[Screenshot and code edit data]
Start of Block

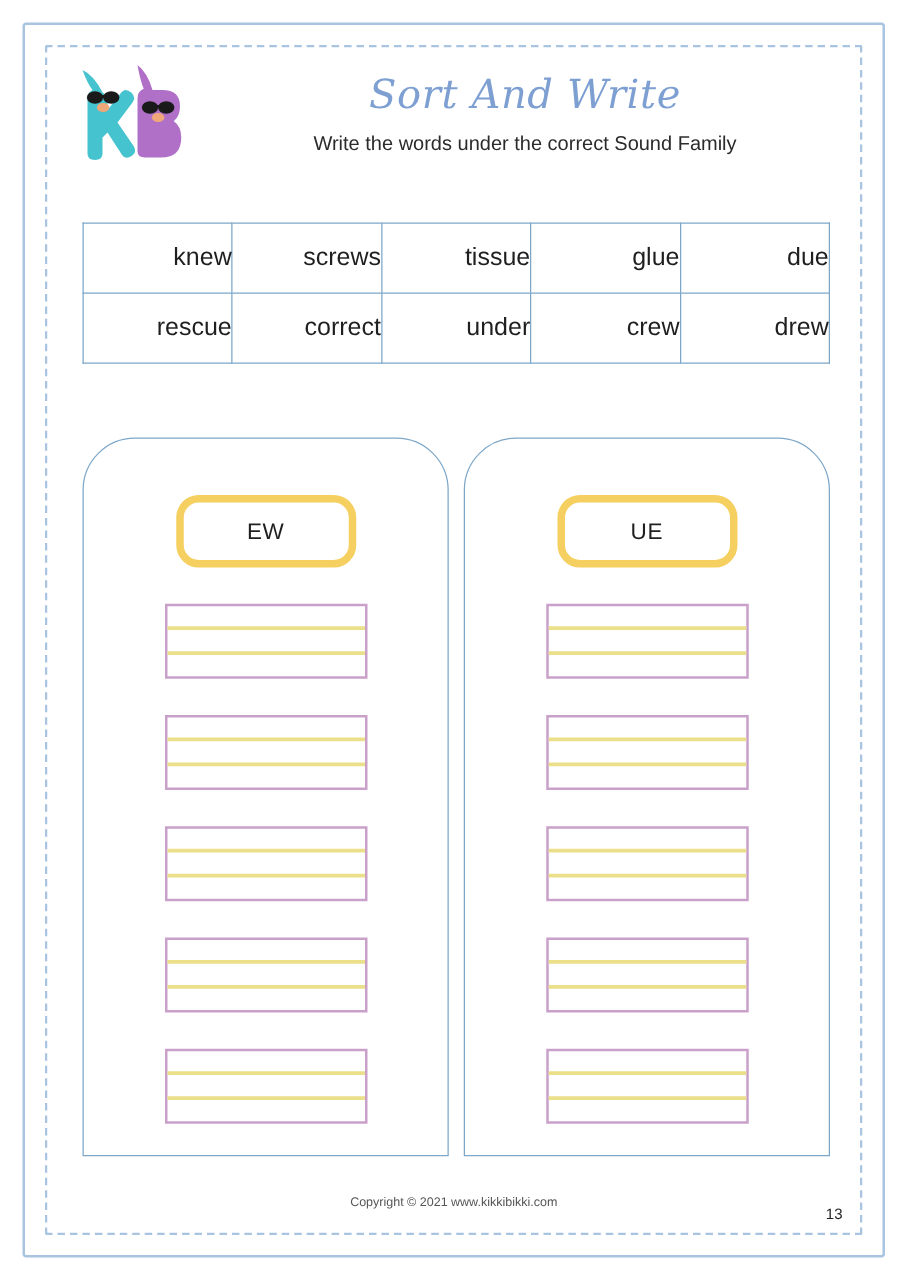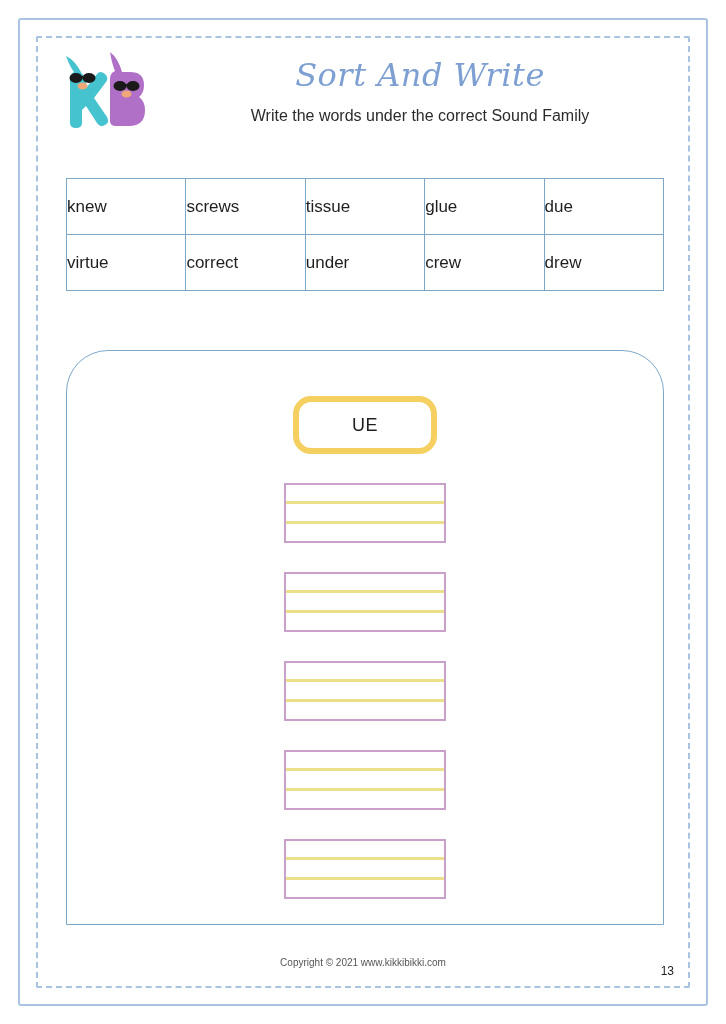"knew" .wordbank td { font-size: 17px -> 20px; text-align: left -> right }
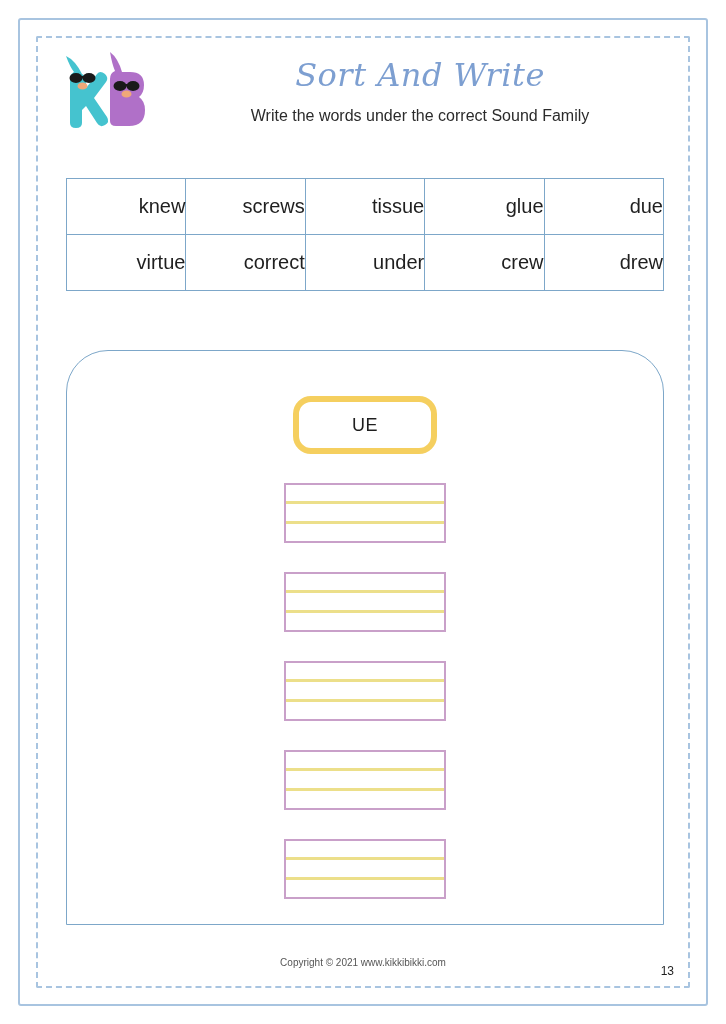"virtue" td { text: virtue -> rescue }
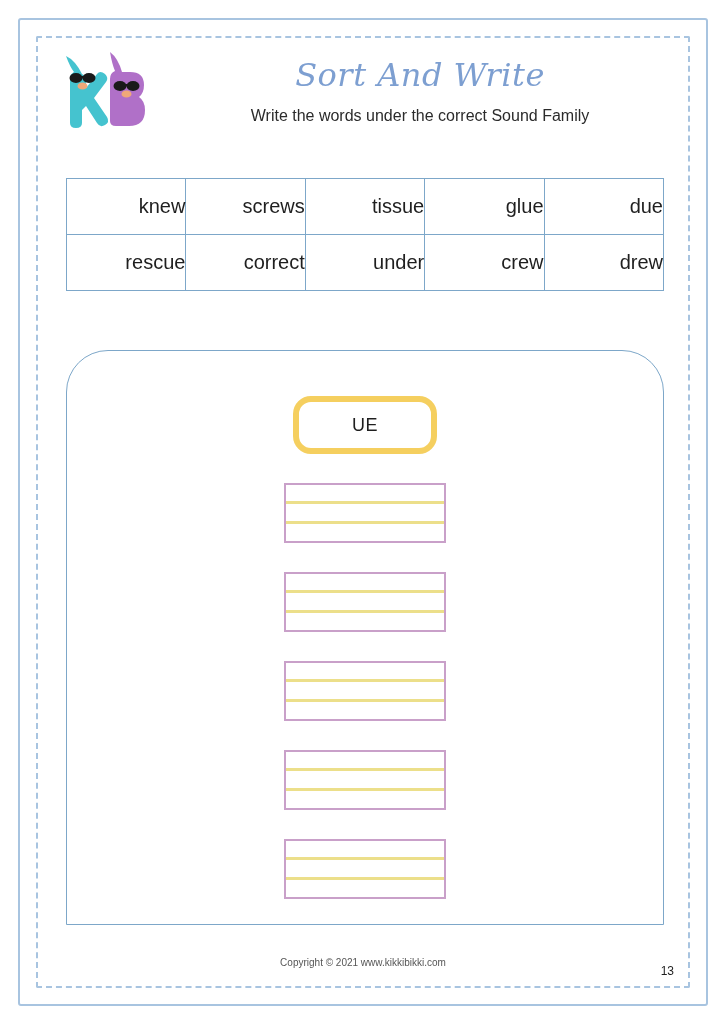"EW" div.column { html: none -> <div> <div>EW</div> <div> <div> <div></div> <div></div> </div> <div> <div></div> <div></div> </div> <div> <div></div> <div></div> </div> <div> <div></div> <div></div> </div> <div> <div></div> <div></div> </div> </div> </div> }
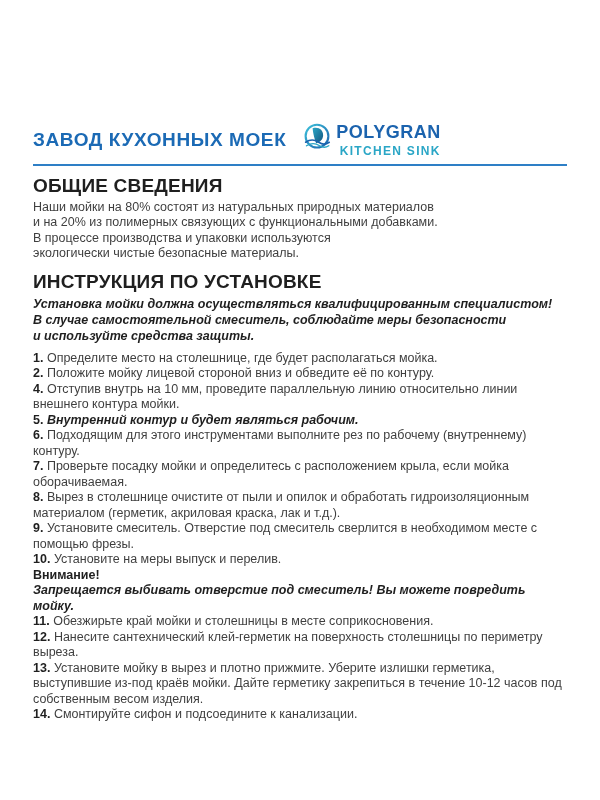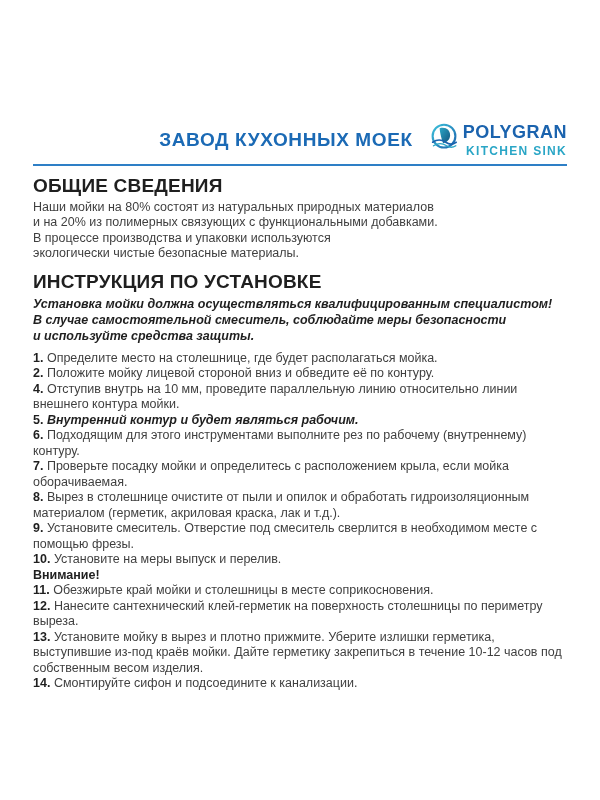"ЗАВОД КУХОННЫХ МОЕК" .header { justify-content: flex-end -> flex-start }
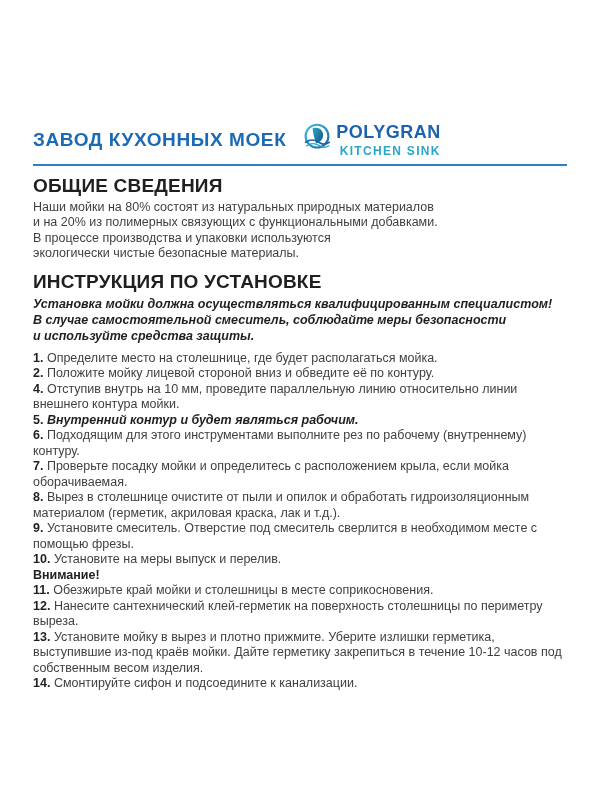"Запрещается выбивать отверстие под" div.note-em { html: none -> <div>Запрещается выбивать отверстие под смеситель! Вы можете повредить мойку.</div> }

End of Block

**Aim of the task**
Reproduce the records word for word, please, from their first line up to and including the line that contains "-> <div> <div>EW</div>", but no pictures.

**Response for this exercise**
"knew" .wordbank td { font-size: 17px -> 20px; text-align: left -> right }
"virtue" td { text: virtue -> rescue }
"EW" div.column { html: none -> <div> <div>EW</div> <div> <div> <div></div> <div></div> </div> <div> <div></div> <div></div> </div> <div> <div></div> <div></div> </div> <div> <div></div> <div></div> </div> <div> <div></div> <div></div> </div> </div> </div> }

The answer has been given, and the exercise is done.